[DATA EXTRACTS — start]

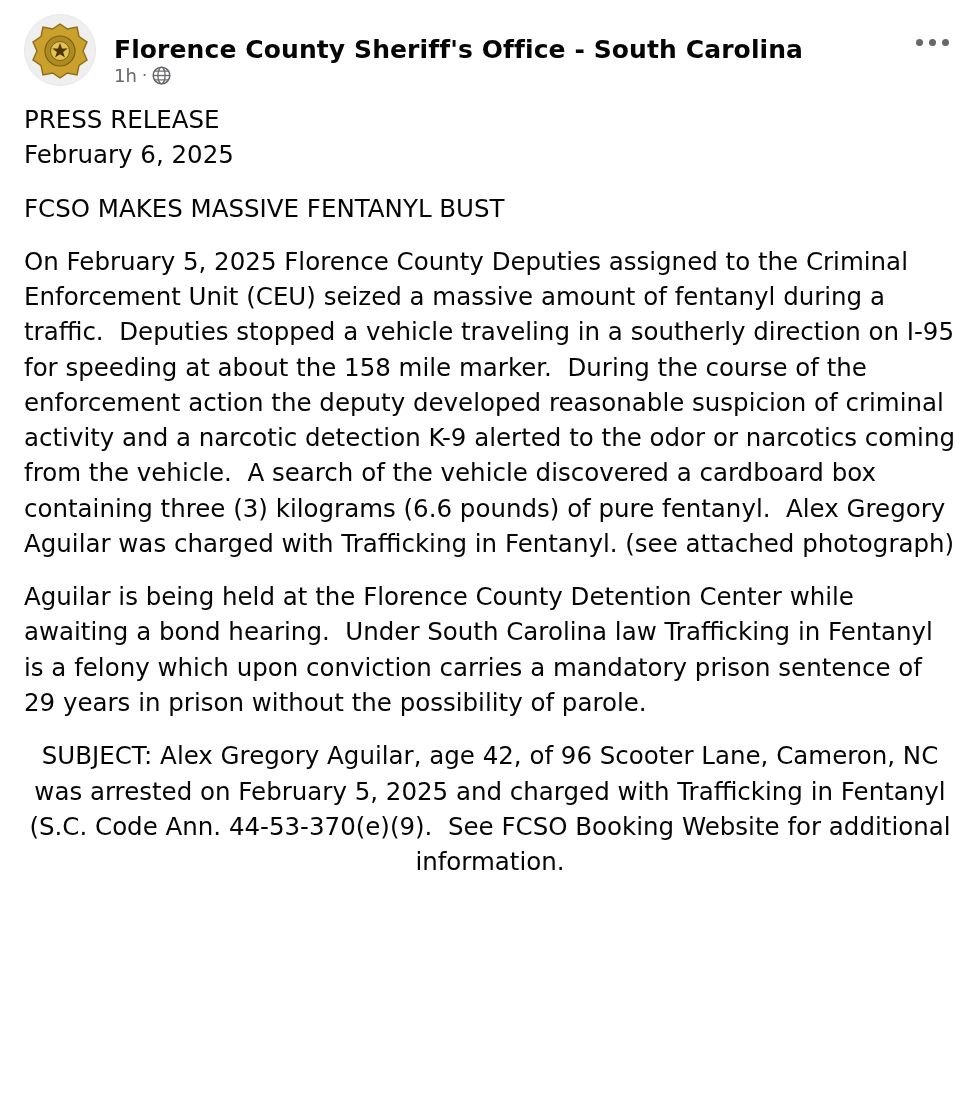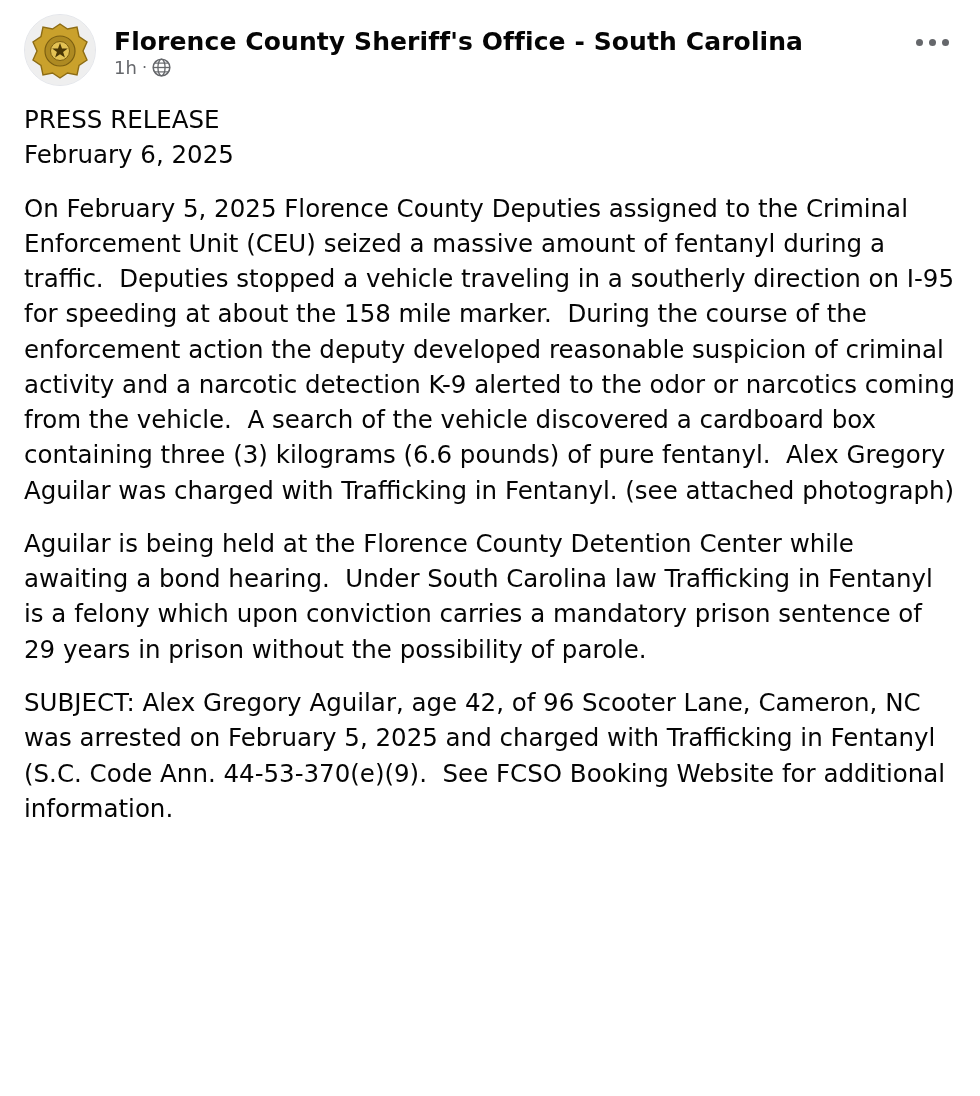--- a/index.html
+++ b/index.html
@@ -22,7 +22,7 @@
   }
   .post-header {
     display: flex;
-    align-items: center;
+    align-items: flex-end;
     position: relative;
     margin-bottom: 16px;
   }

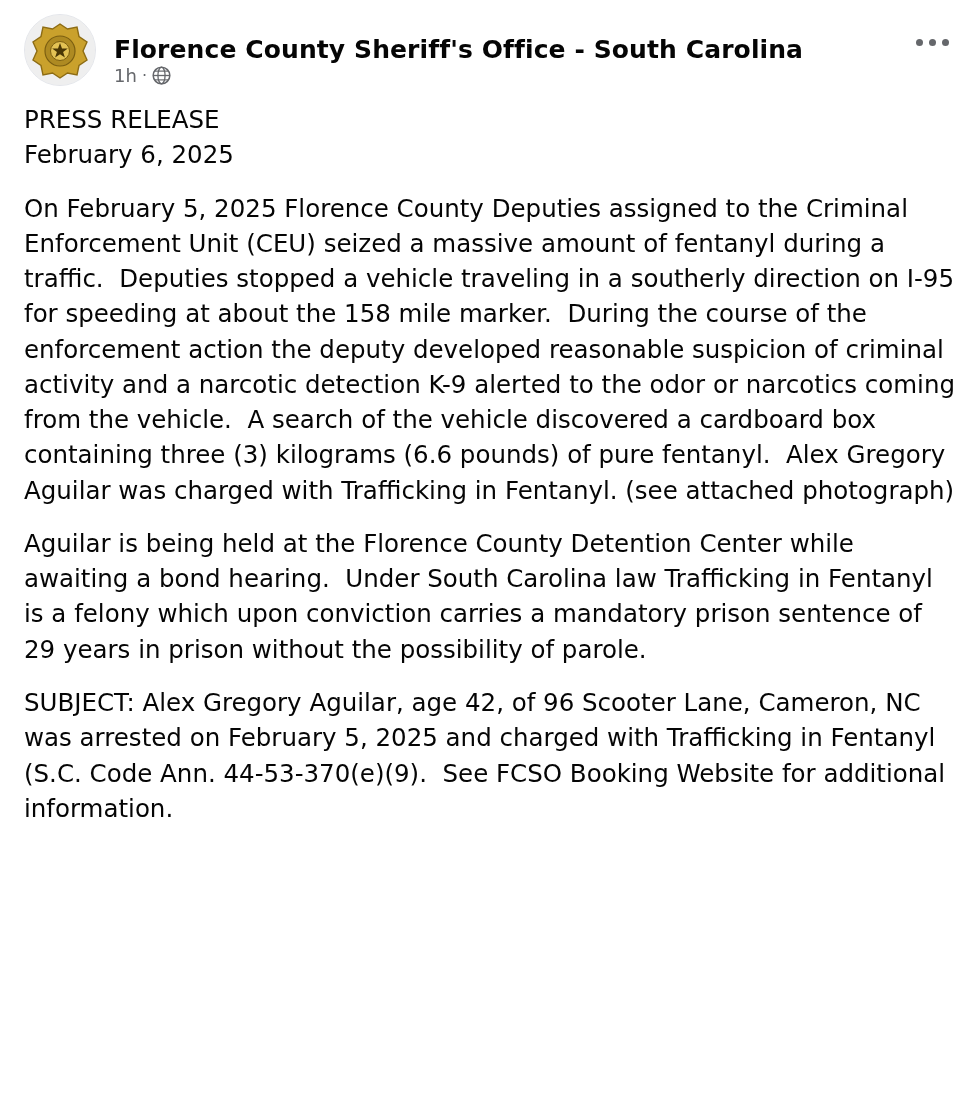--- a/index.html
+++ b/index.html
@@ -151,6 +151,7 @@
   <div class="post-body">
     <p class="para">PRESS RELEASE
 February 6, 2025</p>
+    <p class="para">FCSO MAKES MASSIVE FENTANYL BUST</p>
     <p class="para">On February 5, 2025 Florence County Deputies assigned to the Criminal Enforcement Unit (CEU) seized a massive amount of fentanyl during a traffic.  Deputies stopped a vehicle traveling in a southerly direction on I-95 for speeding at about the 158 mile marker.  During the course of the enforcement action the deputy developed reasonable suspicion of criminal activity and a narcotic detection K-9 alerted to the odor or narcotics coming from the vehicle.  A search of the vehicle discovered a cardboard box containing three (3) kilograms (6.6 pounds) of pure fentanyl.  Alex Gregory Aguilar was charged with Trafficking in Fentanyl. (see attached photograph)</p>
     <p class="para">Aguilar is being held at the Florence County Detention Center while awaiting a bond hearing.  Under South Carolina law Trafficking in Fentanyl is a felony which upon conviction carries a mandatory prison sentence of 29 years in prison without the possibility of parole.</p>
     <p class="para">SUBJECT: Alex Gregory Aguilar, age 42, of 96 Scooter Lane, Cameron, NC was arrested on February 5, 2025 and charged with Trafficking in Fentanyl (S.C. Code Ann. 44-53-370(e)(9).  See FCSO Booking Website for additional information.</p>

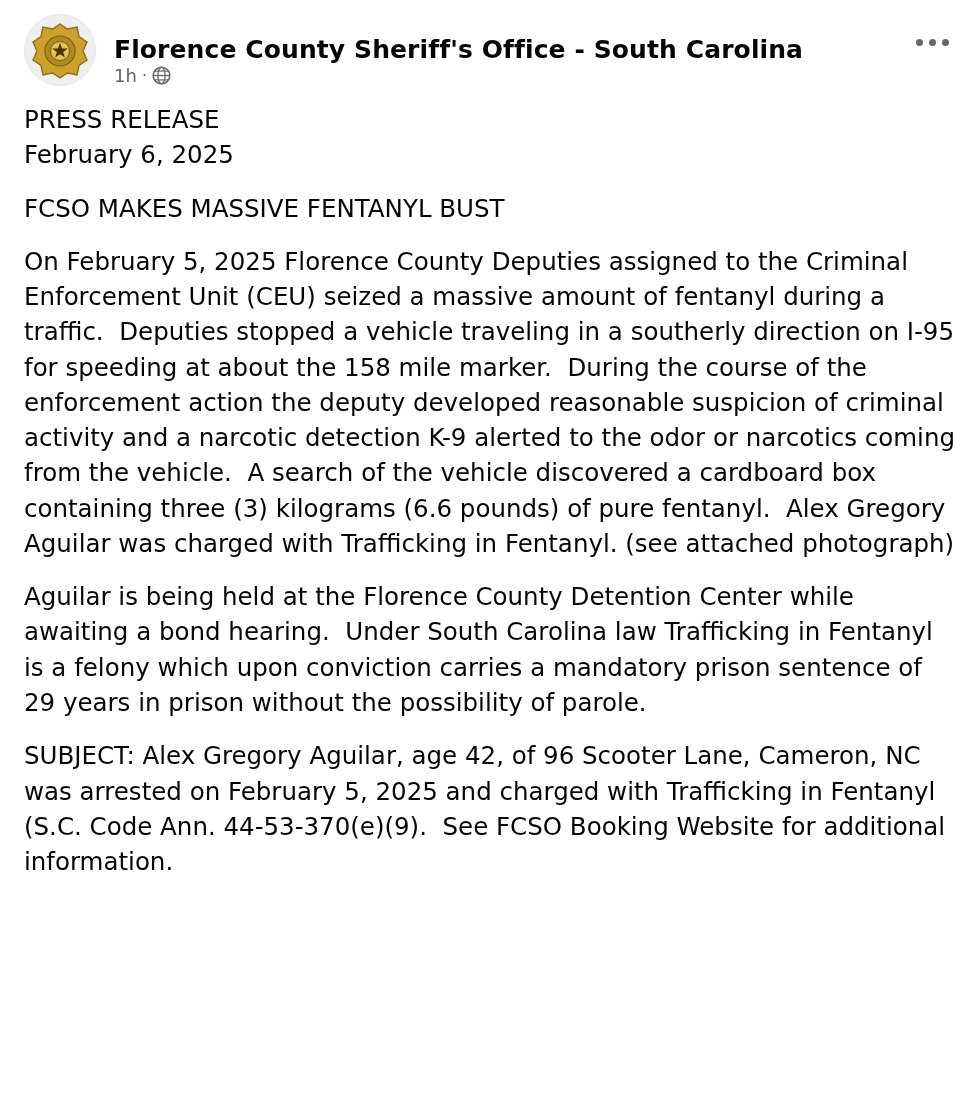--- a/index.html
+++ b/index.html
@@ -100,7 +100,7 @@
     margin: 16px 0 18px 0;
     white-space: pre-wrap;
   }
-  .para:last-child { margin-bottom: 0; }
+  .para:last-child { margin-bottom: 0; text-align: center; }
 </style>
 </head>
 <body>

[DATA EXTRACTS — finish]

◆ **TASK BRIEF**
No images belong in the copy. Transcribe every record exactly.

◆ **ANSWER TO THIS PROBLEM**
--- a/index.html
+++ b/index.html
@@ -22,7 +22,7 @@
   }
   .post-header {
     display: flex;
-    align-items: center;
+    align-items: flex-end;
     position: relative;
     margin-bottom: 16px;
   }

--- a/index.html
+++ b/index.html
@@ -151,6 +151,7 @@
   <div class="post-body">
     <p class="para">PRESS RELEASE
 February 6, 2025</p>
+    <p class="para">FCSO MAKES MASSIVE FENTANYL BUST</p>
     <p class="para">On February 5, 2025 Florence County Deputies assigned to the Criminal Enforcement Unit (CEU) seized a massive amount of fentanyl during a traffic.  Deputies stopped a vehicle traveling in a southerly direction on I-95 for speeding at about the 158 mile marker.  During the course of the enforcement action the deputy developed reasonable suspicion of criminal activity and a narcotic detection K-9 alerted to the odor or narcotics coming from the vehicle.  A search of the vehicle discovered a cardboard box containing three (3) kilograms (6.6 pounds) of pure fentanyl.  Alex Gregory Aguilar was charged with Trafficking in Fentanyl. (see attached photograph)</p>
     <p class="para">Aguilar is being held at the Florence County Detention Center while awaiting a bond hearing.  Under South Carolina law Trafficking in Fentanyl is a felony which upon conviction carries a mandatory prison sentence of 29 years in prison without the possibility of parole.</p>
     <p class="para">SUBJECT: Alex Gregory Aguilar, age 42, of 96 Scooter Lane, Cameron, NC was arrested on February 5, 2025 and charged with Trafficking in Fentanyl (S.C. Code Ann. 44-53-370(e)(9).  See FCSO Booking Website for additional information.</p>

--- a/index.html
+++ b/index.html
@@ -100,7 +100,7 @@
     margin: 16px 0 18px 0;
     white-space: pre-wrap;
   }
-  .para:last-child { margin-bottom: 0; }
+  .para:last-child { margin-bottom: 0; text-align: center; }
 </style>
 </head>
 <body>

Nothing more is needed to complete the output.